Calculating single event probabilities in sports betting involves determining the likelihood of a specific outcome occurring in a sports event. Understanding the math behind calculating these probabilities is crucial for informed betting decisions. It’s important to note that this tutorial assumes a statistically significant sample size. Do not worry about what that means, yet. For now just think of it like “we have enough data to assume that the event wasn’t a fluke.”

Basics of Probability Calculation

Probability is expressed as a number between 0 and 1, where 0 indicates an impossible event and 1 indicates a certain event. The probability of an event is calculated as:

\text{Probability (P)} = \frac{\text{Number of favorable outcomes}}{\text{Total number of possible outcomes}}

1. Baseball Example: Hitting a Home Run

Suppose a batter has hit 50 homeruns in 400 at bats (really good hitter). The probability (P) of him hitting a home run in any single at-bat is:
P(\text{Home Run}) = \frac{50}{400} = 0.125
This means there’s a 12.5% chance of the player hitting a home run in a given at-bat. Simple enough?

2. Basketball Example: Making a Free Throw

Imagine a basketball player with a free throw percentage of 80% on 300 free throws attempted (large sample size). The probability of making a single free throw is:
P(\text{Make Free Throw}) = 0.80
There’s an 80% chance of him making a free throw.

3. American Football Example: Completing a Pass

If a quarterback has completed 300 out of 500 pass attempts, the probability of completing the next pass is:
P(\text{Complete Pass}) = \frac{300}{500} = 0.60
This suggests a 60% chance of completing a pass.

4. Baseball Example: Striking Out a Batter

A pitcher has struck out 100 batters so far this season out of 400 total batters faced. The probability of striking out the next batter is:
P(\text{Strikeout}) = \frac{100}{400} = 0.25
There is a 25% chance of striking out any batter, not taking into account a batter’s skill level. The fact that we’re not taking into account batter skill level is an inherent flaw with just using general probabilities for sports betting. We’ll dive into this later, but it’s where machine learning comes into play.

5. Basketball Example: Hitting a 3-Pointer

If Steph Curry has made 70 out of 200 attempts, the probability of him making a 3 pointer is:
P(\text{3-Point Shot}) = \frac{70}{200} = 0.35
This indicates a 35% chance of him making a 3 pointer.

These are all very simple, intuitive calculations but it’s important to drill the fundamentals before moving on to more complex topics. Below is a brief outline of how machine learning can be far superior to using simple calculations like the ones above. But it’s important to always start simple, and gradually get more complex. As with anything, there is often a tradeoff between simplicity and interpretability.
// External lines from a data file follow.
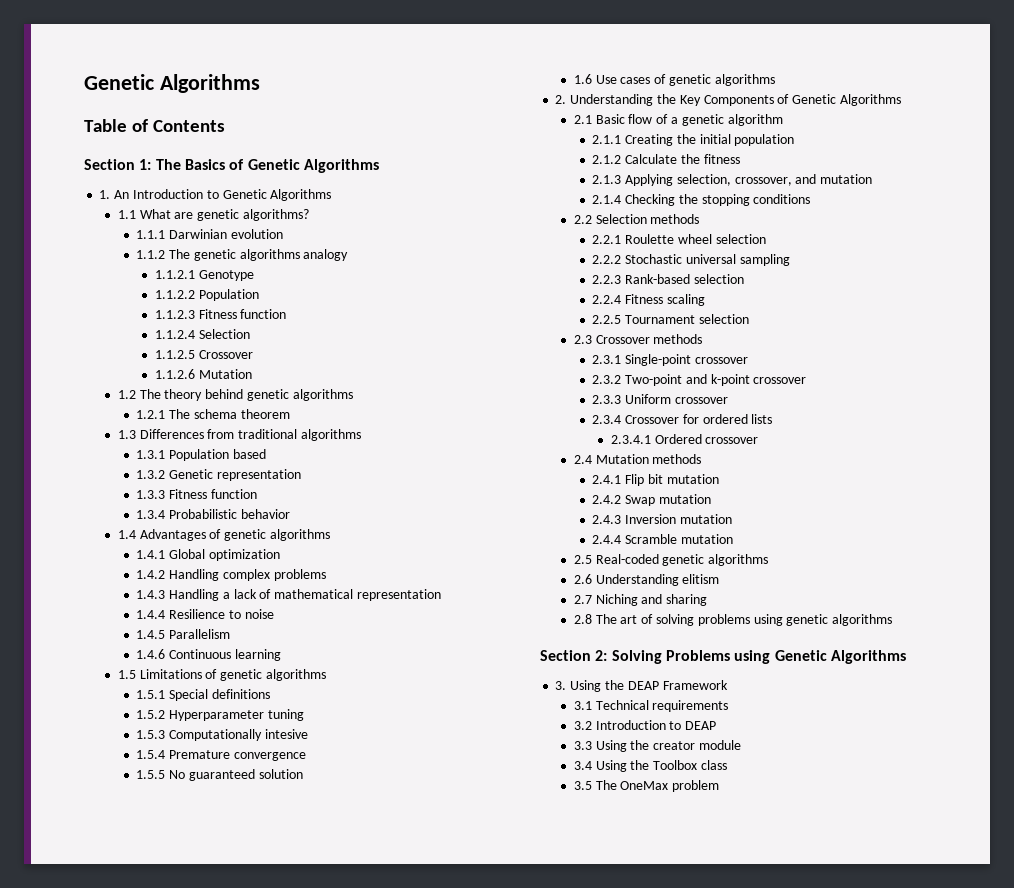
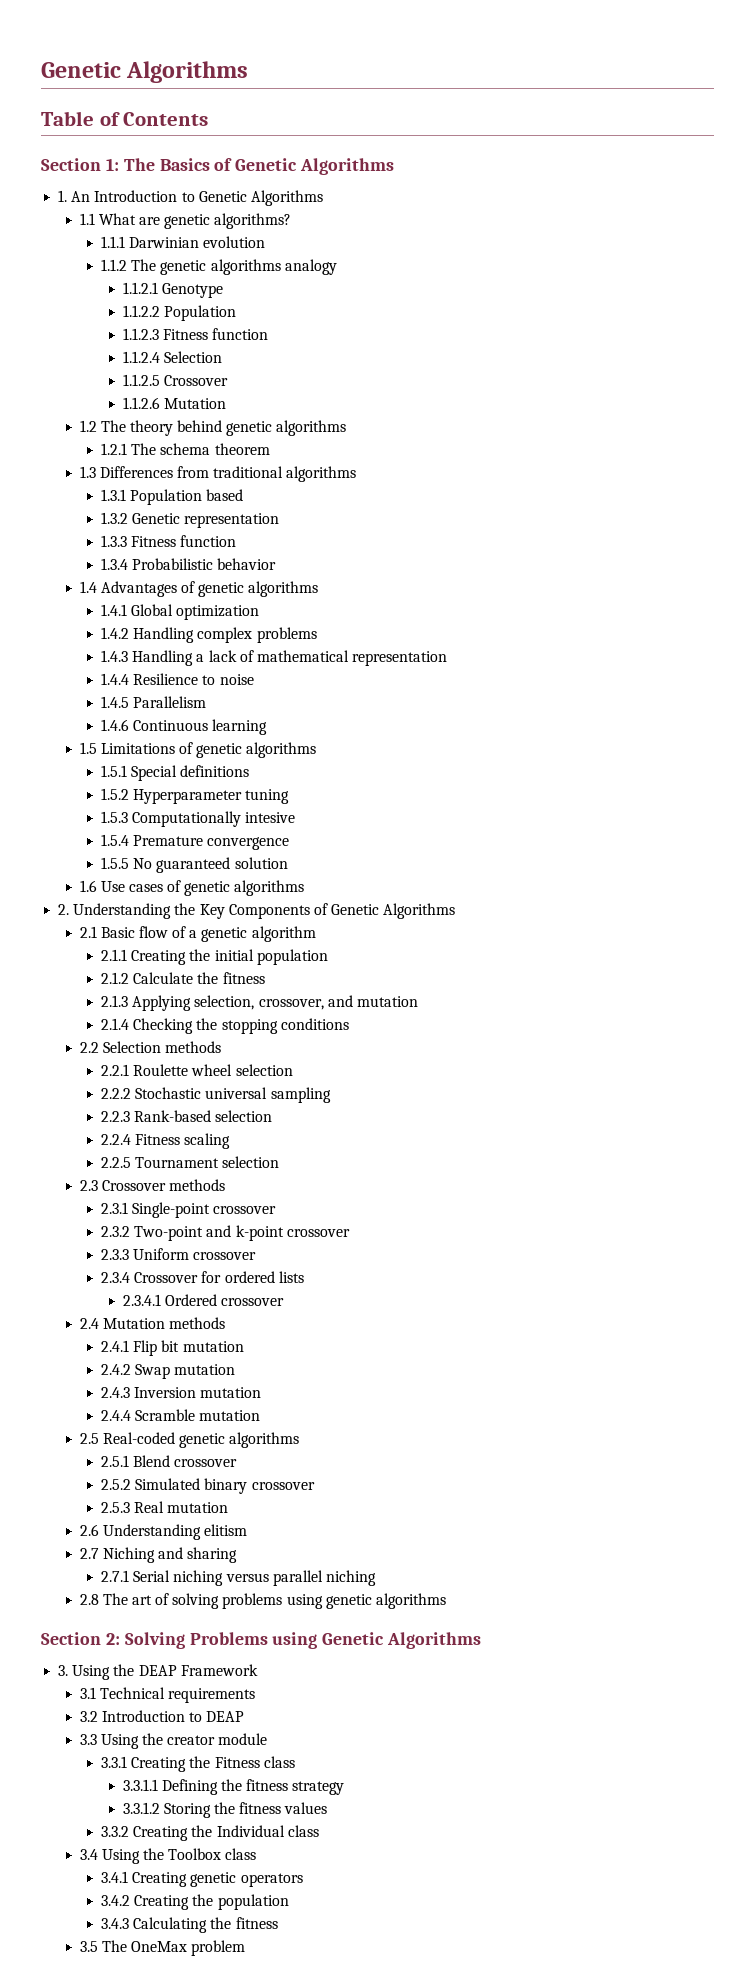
(769, 560) none -> [101,1455,238,1467] [101,1478,315,1494] [101,1501,229,1513] // 2.5.1 Blend crossover // 2.5.2 Simulated binary crossover // 2.5.3 Real mutation
(708, 600) none -> [101,1570,376,1586] // 2.7.1 Serial niching versus parallel niching
(741, 745) none -> [101,1756,295,1772] [122,1779,345,1795] [122,1802,328,1818] [101,1825,319,1841] // 3.3.1 Creating the Fitness class // 3.3.1.1 Defining the fitness strategy // 3.3.1.2 Storing the fitness values // 3.3.2 Creating the Individual class
(727, 765) none -> [101,1871,303,1887] [101,1894,289,1910] [101,1917,278,1933] // 3.4.1 Creating genetic operators // 3.4.2 Creating the population // 3.4.3 Calculating the fitness

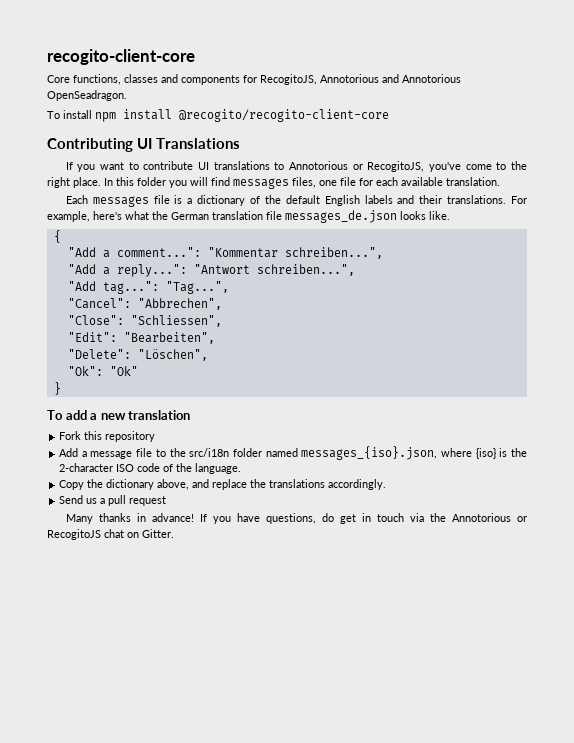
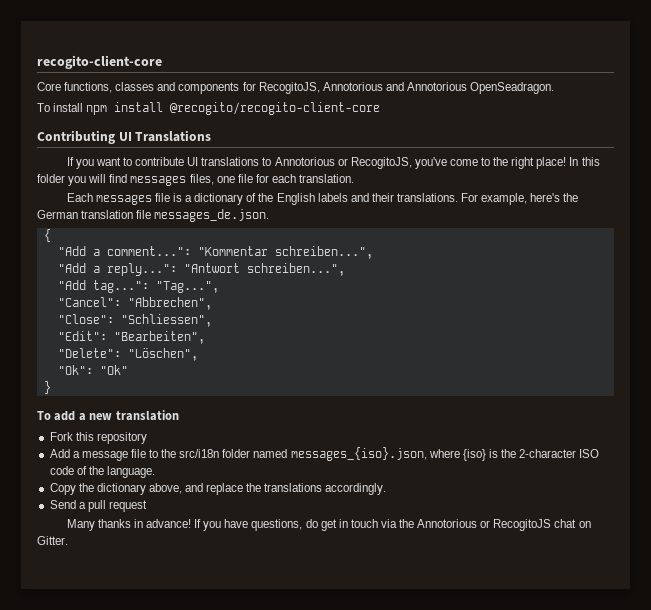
[73,177,101,188] place. -> [536,157,567,169] place!
[401,177,443,186] available -> (296, 178) none
[285,195,320,204] default -> (274, 197) none
[125,211,149,220] what -> (561, 197) none
[285,210,450,223] messages_de.json looks like. -> [154,209,270,222] messages_de.json.
[86,498,98,504] us -> (76, 504) none

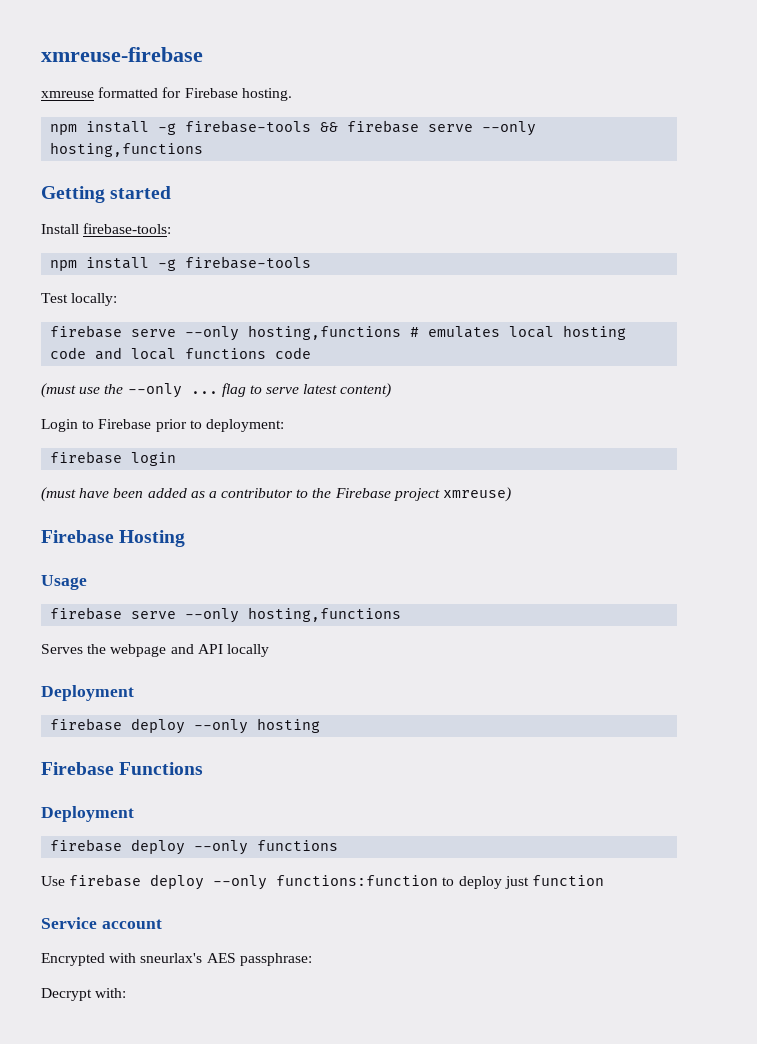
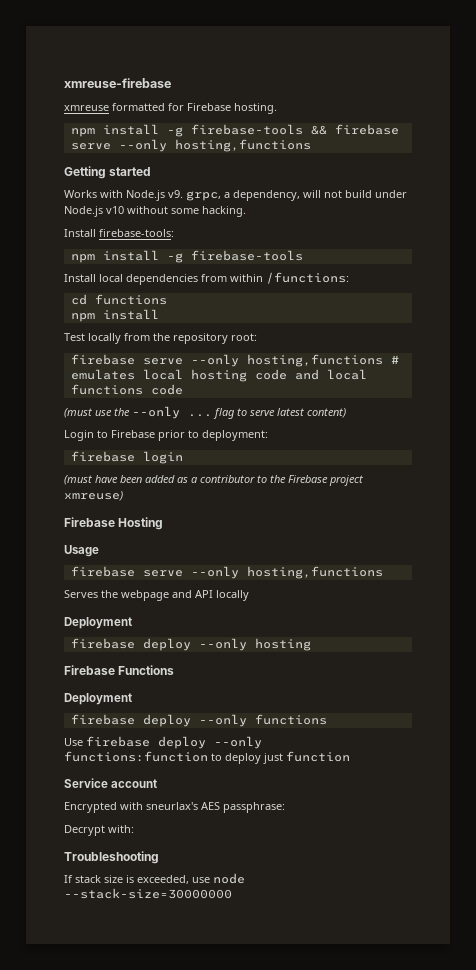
(172, 192) none -> [64,190,407,201] [64,206,246,217] // Works with Node.js v9. grpc, a dependency, will not build under Node.js v10 without some hacking.
[41,293,118,306] Test locally: -> [64,272,349,285] [70,294,167,305] [70,309,159,322] [64,333,257,344] Install local dependencies from within /functions: // cd functions // npm install // Test locally from the repository root:
(127, 993) none -> [64,851,159,864] [64,873,245,884] [64,888,232,899] // Troubleshooting // If stack size is exceeded, use node --stack-size=30000000

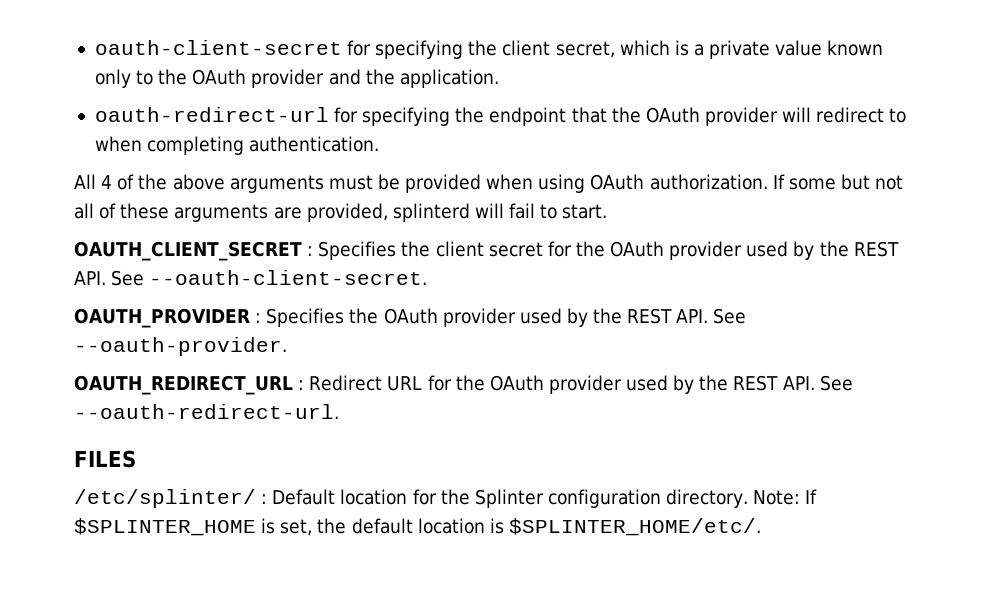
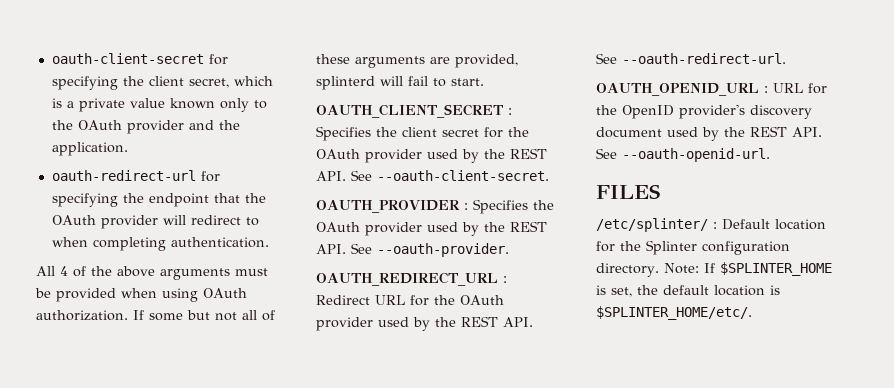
(339, 411) none -> [596,83,827,96] [596,104,812,119] [596,126,822,141] [596,148,770,162] // OAUTH_OPENID_URL : URL for the OpenID provider's discovery document used by the REST API. See --oauth-openid-url.

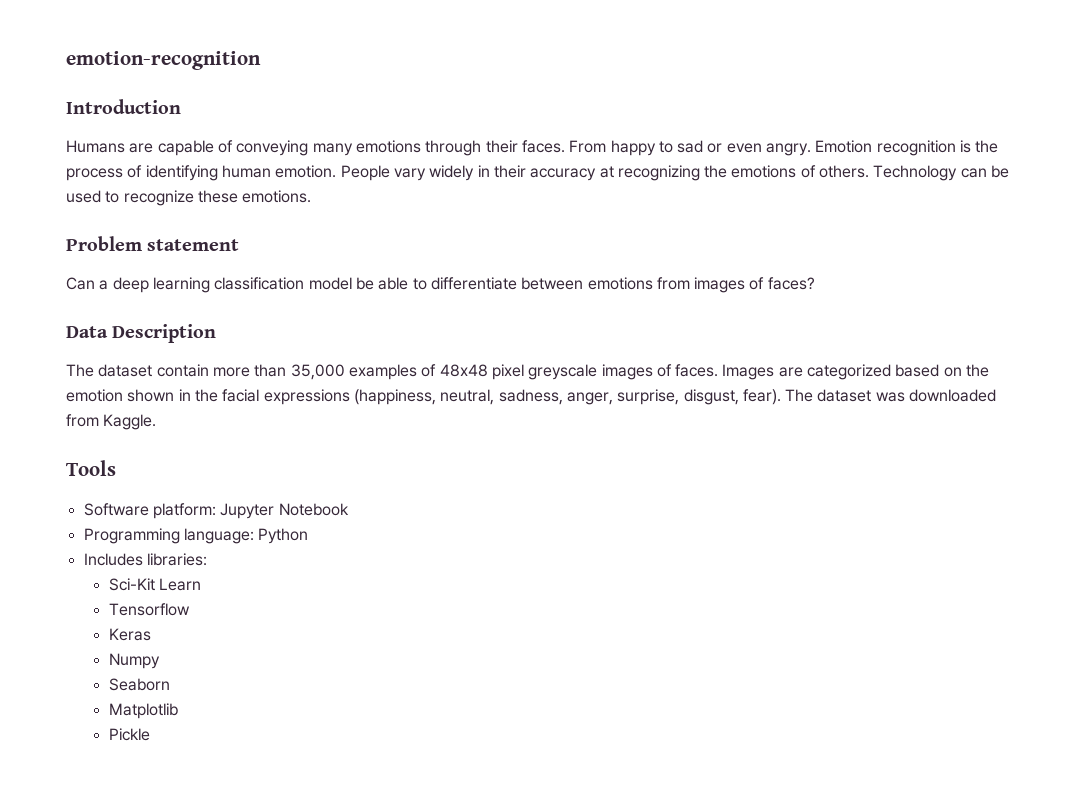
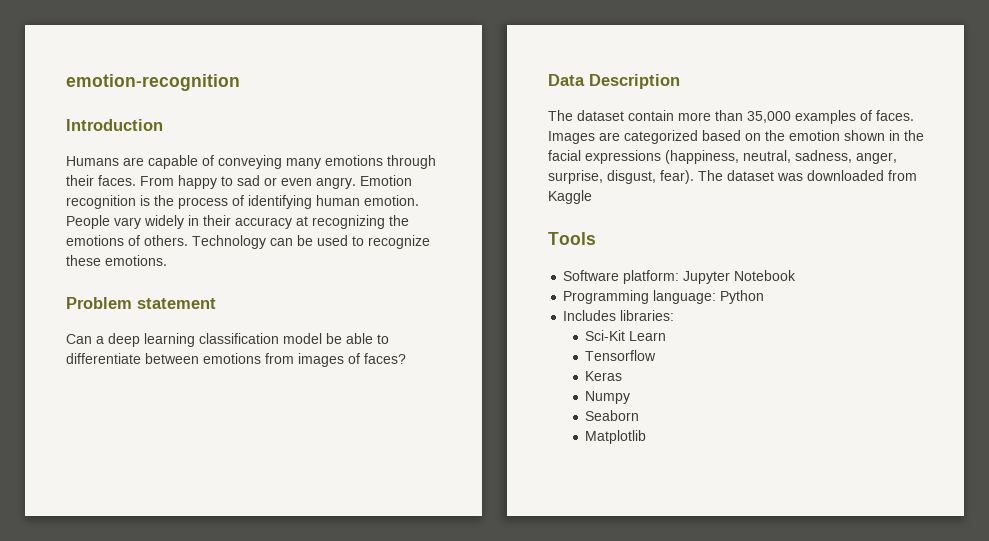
[439,364,672,380] 48x48 pixel greyscale images of -> (872, 115) none
[103,414,157,430] Kaggle. -> [548,190,592,204] Kaggle
[108,728,150,741] // Pickle -> (647, 437) none

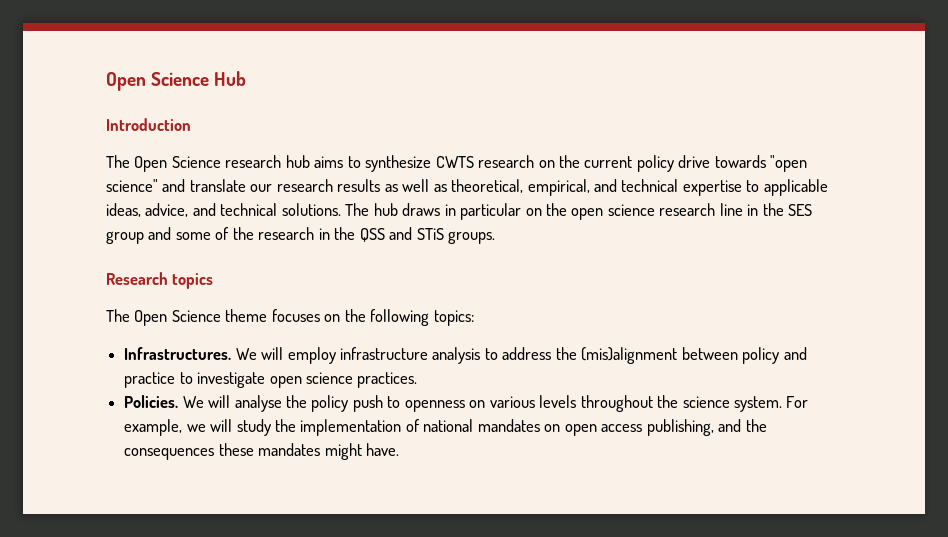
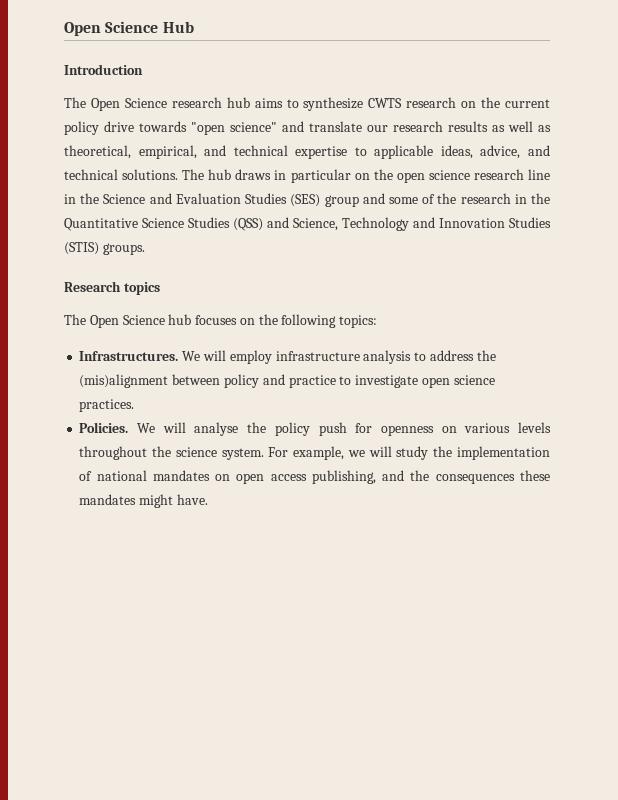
[788,204,813,216] SES -> [103,193,321,207] Science and Evaluation Studies (SES)
[359,227,444,242] QSS and STiS -> [64,217,551,231] [64,242,99,255] Quantitative Science Studies (QSS) and Science, Technology and Innovation Studies (STIS)
[225,309,268,322] theme -> [168,314,192,325] hub
[387,396,401,408] to -> [355,423,373,433] for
Using Machine Learning for Probabilities

Machine learning can enhance the accuracy of sports betting probabilities by analyzing vast amounts of data, including player performance, team dynamics, weather conditions, and more. These models can identify patterns and trends not immediately apparent through traditional statistical methods. However, the probabilities generated by machine learning models are often more complex and harder to understand due to the intricate algorithms and multifaceted data involved. They provide a more nuanced and dynamic understanding of the probabilities but require a deeper understanding of machine learning techniques to fully appreciate their insights.